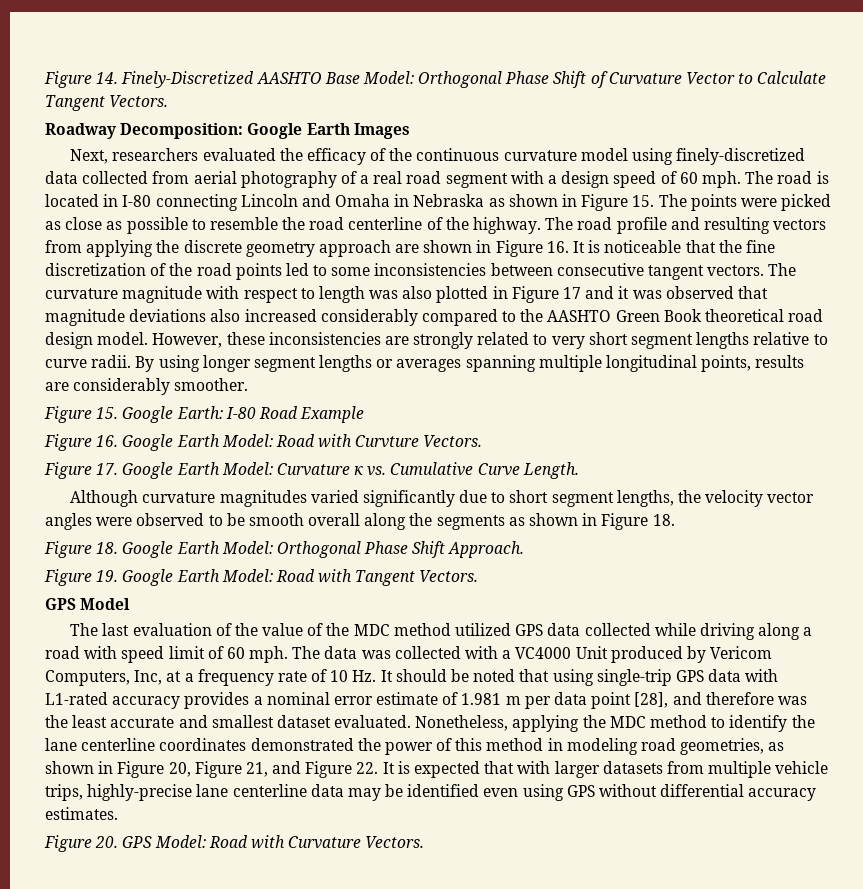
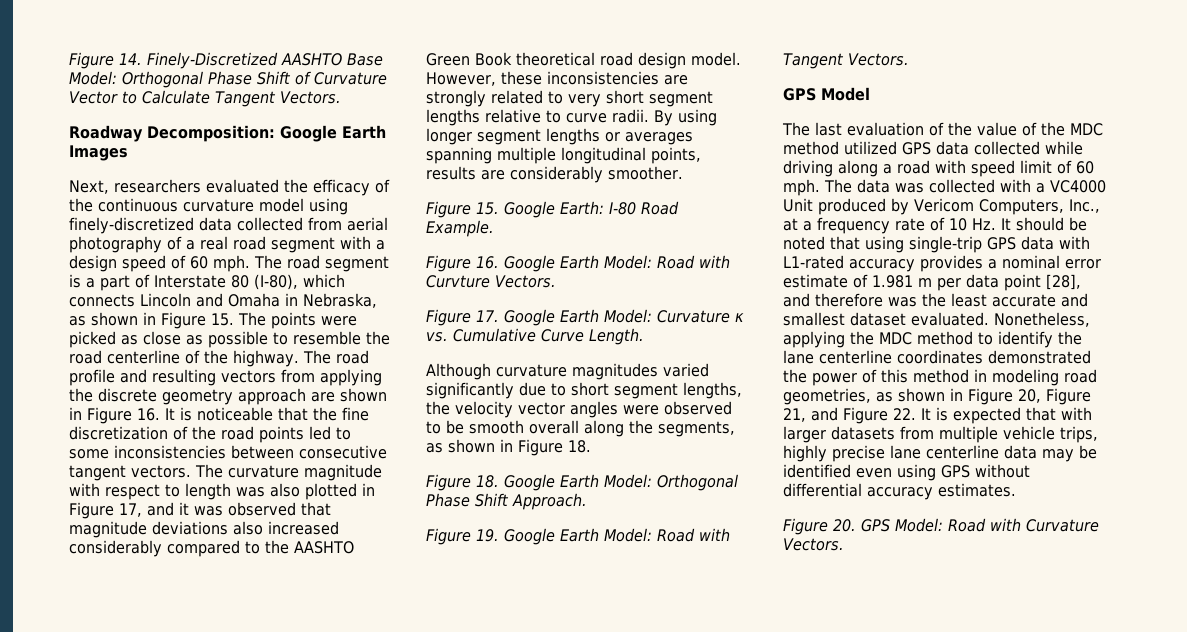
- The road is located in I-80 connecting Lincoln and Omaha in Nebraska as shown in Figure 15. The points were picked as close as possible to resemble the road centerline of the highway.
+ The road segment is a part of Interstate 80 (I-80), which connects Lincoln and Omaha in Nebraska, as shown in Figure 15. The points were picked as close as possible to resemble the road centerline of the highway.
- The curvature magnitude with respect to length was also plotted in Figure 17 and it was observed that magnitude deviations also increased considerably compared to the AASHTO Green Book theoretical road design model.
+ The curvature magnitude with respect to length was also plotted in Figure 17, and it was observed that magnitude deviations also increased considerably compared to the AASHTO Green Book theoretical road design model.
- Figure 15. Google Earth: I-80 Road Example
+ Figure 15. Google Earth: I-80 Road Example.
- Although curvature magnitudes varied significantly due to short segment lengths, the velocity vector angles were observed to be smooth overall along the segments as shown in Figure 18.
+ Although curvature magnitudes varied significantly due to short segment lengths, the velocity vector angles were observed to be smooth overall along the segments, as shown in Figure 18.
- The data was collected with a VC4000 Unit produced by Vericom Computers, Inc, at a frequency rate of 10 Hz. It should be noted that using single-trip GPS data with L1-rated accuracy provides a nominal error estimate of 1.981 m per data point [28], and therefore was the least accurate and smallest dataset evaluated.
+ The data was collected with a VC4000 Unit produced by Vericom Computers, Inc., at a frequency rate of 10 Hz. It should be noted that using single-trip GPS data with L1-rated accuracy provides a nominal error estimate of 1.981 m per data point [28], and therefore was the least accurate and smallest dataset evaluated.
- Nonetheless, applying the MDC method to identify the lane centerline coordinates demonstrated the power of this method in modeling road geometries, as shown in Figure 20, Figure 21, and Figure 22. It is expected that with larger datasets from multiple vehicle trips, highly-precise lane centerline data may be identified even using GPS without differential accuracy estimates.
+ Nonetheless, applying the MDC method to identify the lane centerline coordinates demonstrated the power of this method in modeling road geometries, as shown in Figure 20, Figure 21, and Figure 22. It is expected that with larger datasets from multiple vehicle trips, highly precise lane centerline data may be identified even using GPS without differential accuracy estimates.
::::::
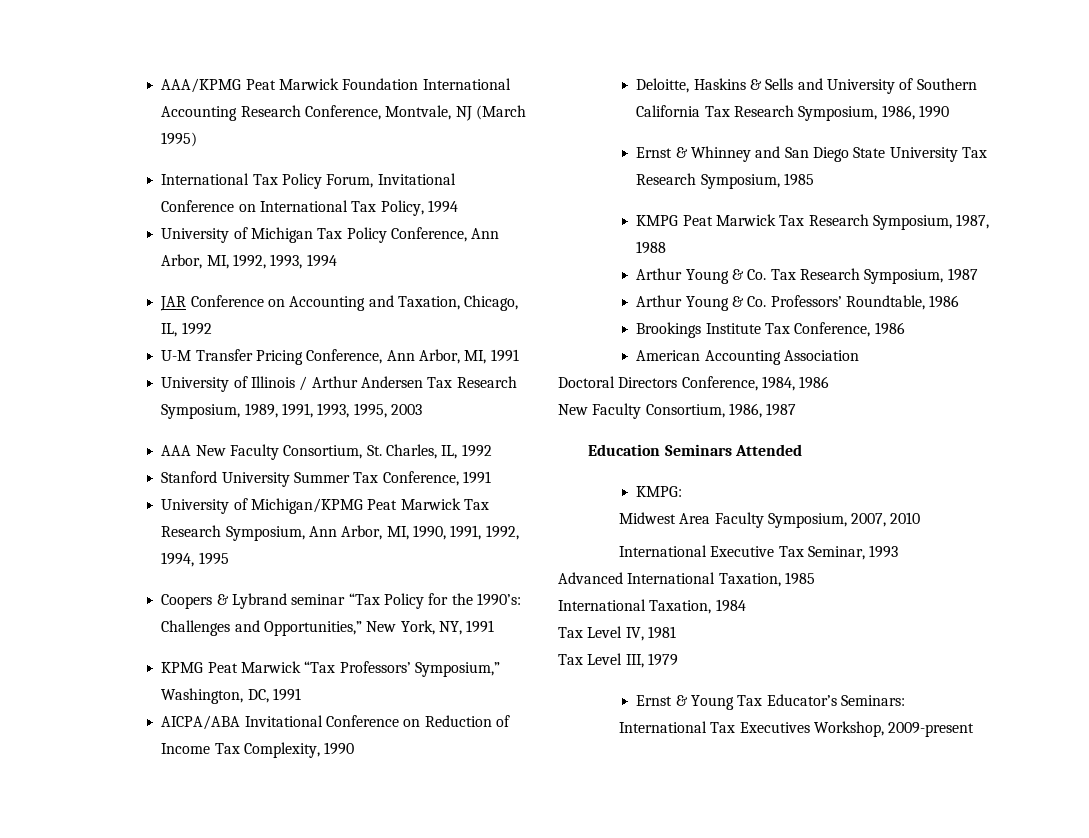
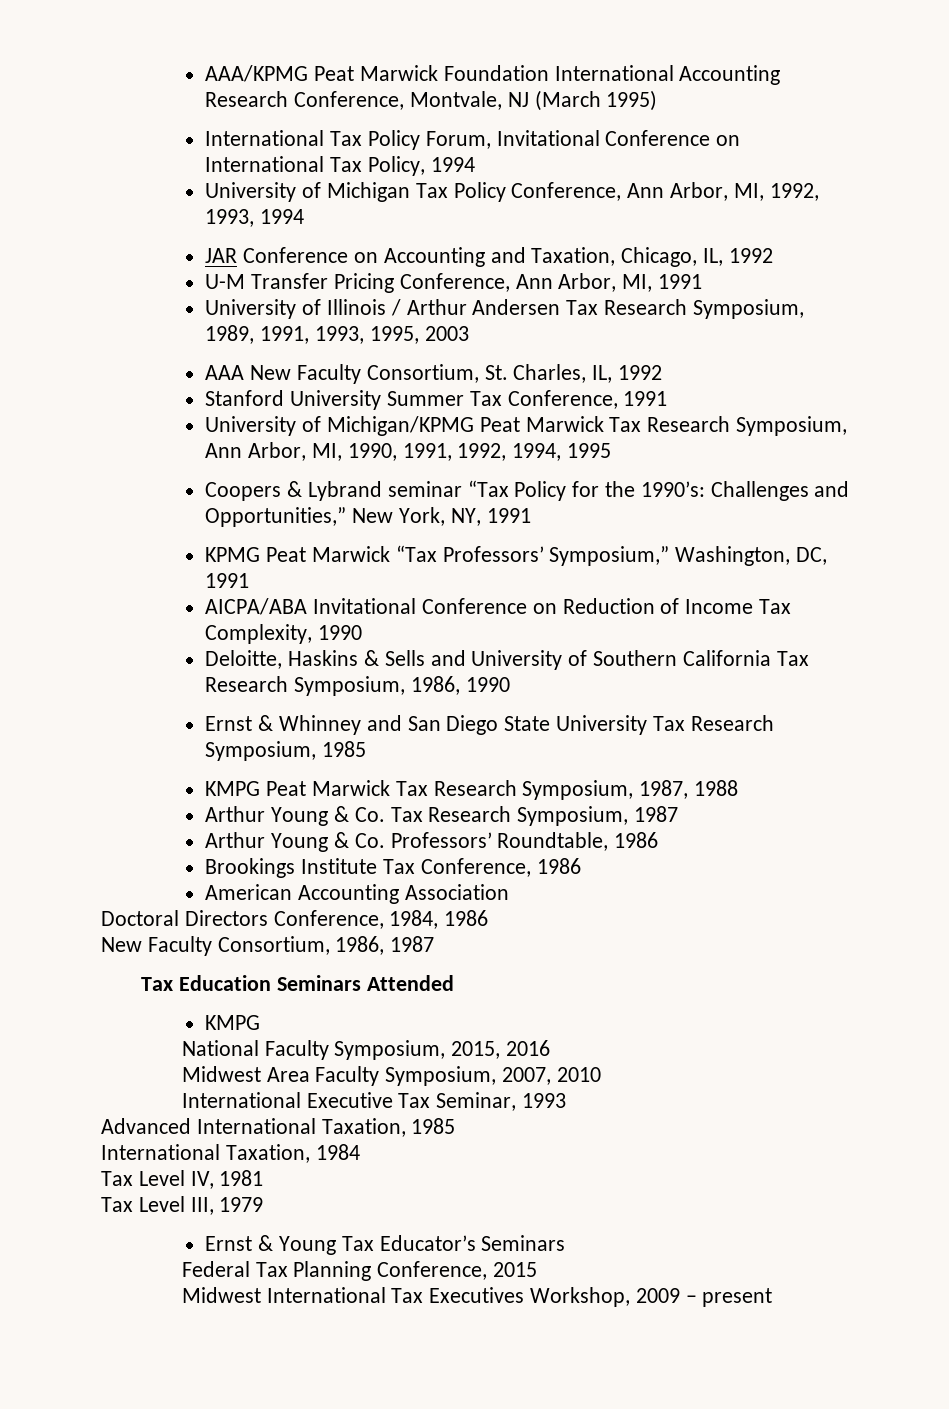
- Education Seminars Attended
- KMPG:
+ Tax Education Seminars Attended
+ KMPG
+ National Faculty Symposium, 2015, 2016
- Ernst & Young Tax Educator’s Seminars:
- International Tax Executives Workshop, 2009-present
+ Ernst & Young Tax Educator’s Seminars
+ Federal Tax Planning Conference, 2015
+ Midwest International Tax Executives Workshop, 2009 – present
::::::
# EXERCISE REQUIREMENTS
What lines of the material above include "picked"? Copy each one.

# THE COMPLETED TASK
- The road is located in I-80 connecting Lincoln and Omaha in Nebraska as shown in Figure 15. The points were picked as close as possible to resemble the road centerline of the highway.
+ The road segment is a part of Interstate 80 (I-80), which connects Lincoln and Omaha in Nebraska, as shown in Figure 15. The points were picked as close as possible to resemble the road centerline of the highway.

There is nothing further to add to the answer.